▸ **What needs to be done**:
Starting with the line containing "Rideau motif zigzag" and going on through the line containing "total: 13997.41 -> 13783.32", return the lines of the data below exactly, and only those.

▸ **Excerpted data**:
Segment Open

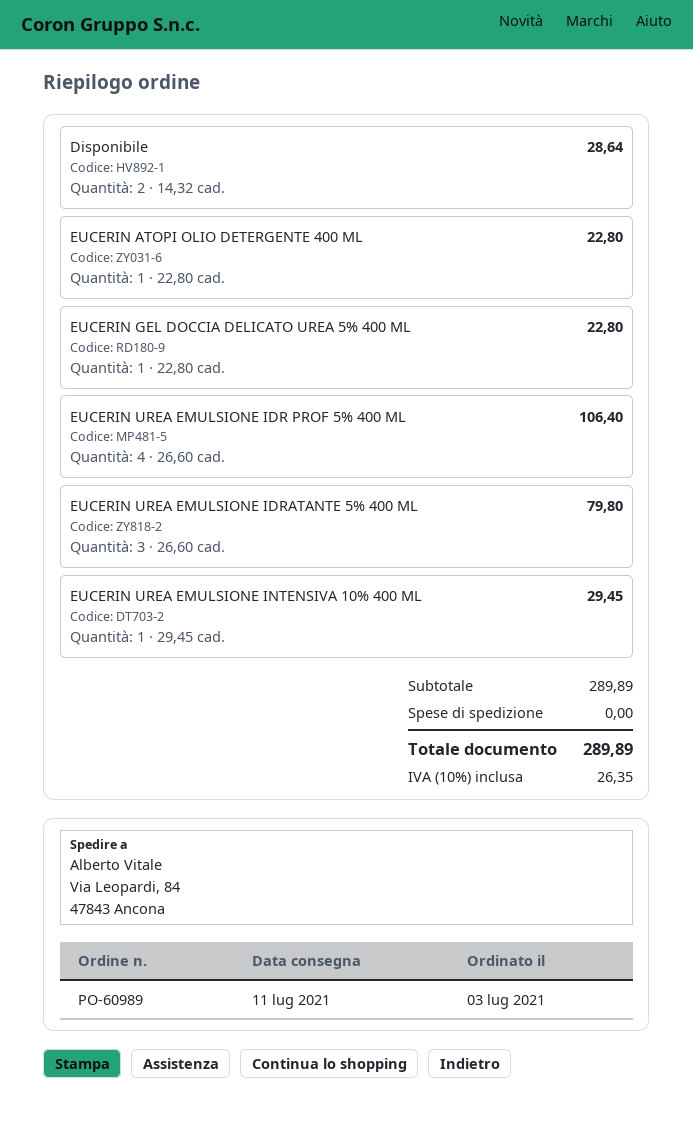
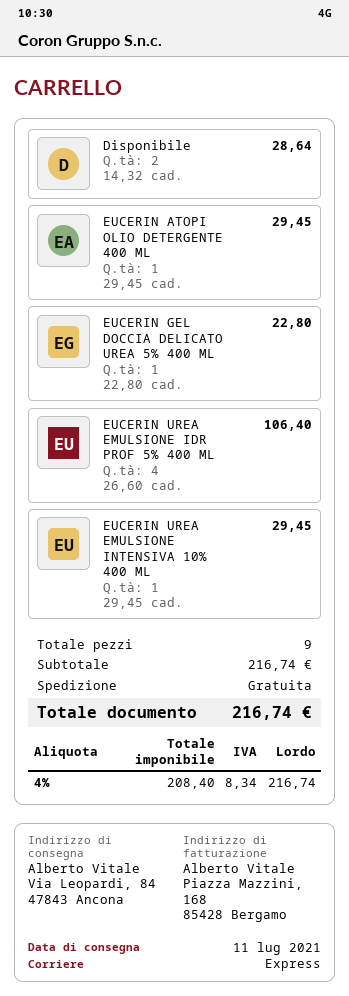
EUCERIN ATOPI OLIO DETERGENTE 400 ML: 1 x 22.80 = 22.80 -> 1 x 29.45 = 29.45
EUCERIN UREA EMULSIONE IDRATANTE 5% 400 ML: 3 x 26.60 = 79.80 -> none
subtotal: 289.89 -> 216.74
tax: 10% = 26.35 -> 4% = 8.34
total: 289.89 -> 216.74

Segment Closed
Segment Open

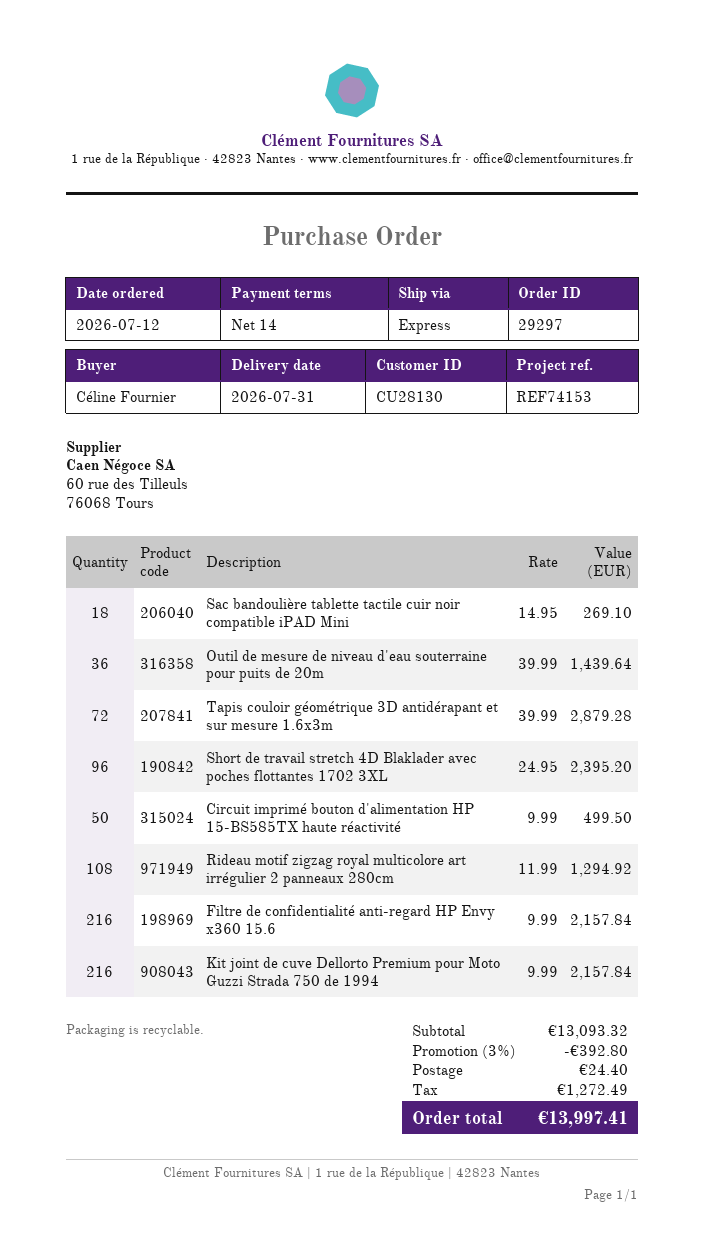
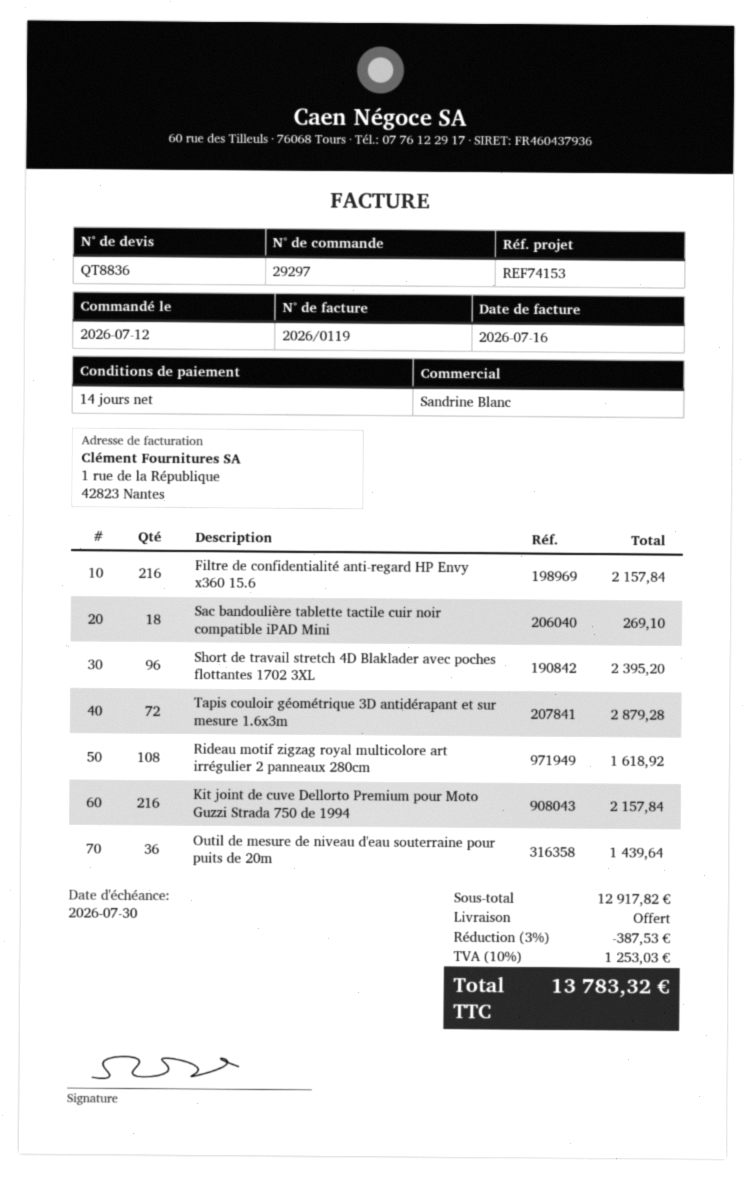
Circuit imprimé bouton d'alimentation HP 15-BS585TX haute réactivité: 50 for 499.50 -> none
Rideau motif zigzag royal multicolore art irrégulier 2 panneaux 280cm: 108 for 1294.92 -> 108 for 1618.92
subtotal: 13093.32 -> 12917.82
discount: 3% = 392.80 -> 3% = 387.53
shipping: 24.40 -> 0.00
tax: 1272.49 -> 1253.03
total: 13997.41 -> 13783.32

Segment Closed

▸ **Worked solution**:
Rideau motif zigzag royal multicolore art irrégulier 2 panneaux 280cm: 108 for 1294.92 -> 108 for 1618.92
subtotal: 13093.32 -> 12917.82
discount: 3% = 392.80 -> 3% = 387.53
shipping: 24.40 -> 0.00
tax: 1272.49 -> 1253.03
total: 13997.41 -> 13783.32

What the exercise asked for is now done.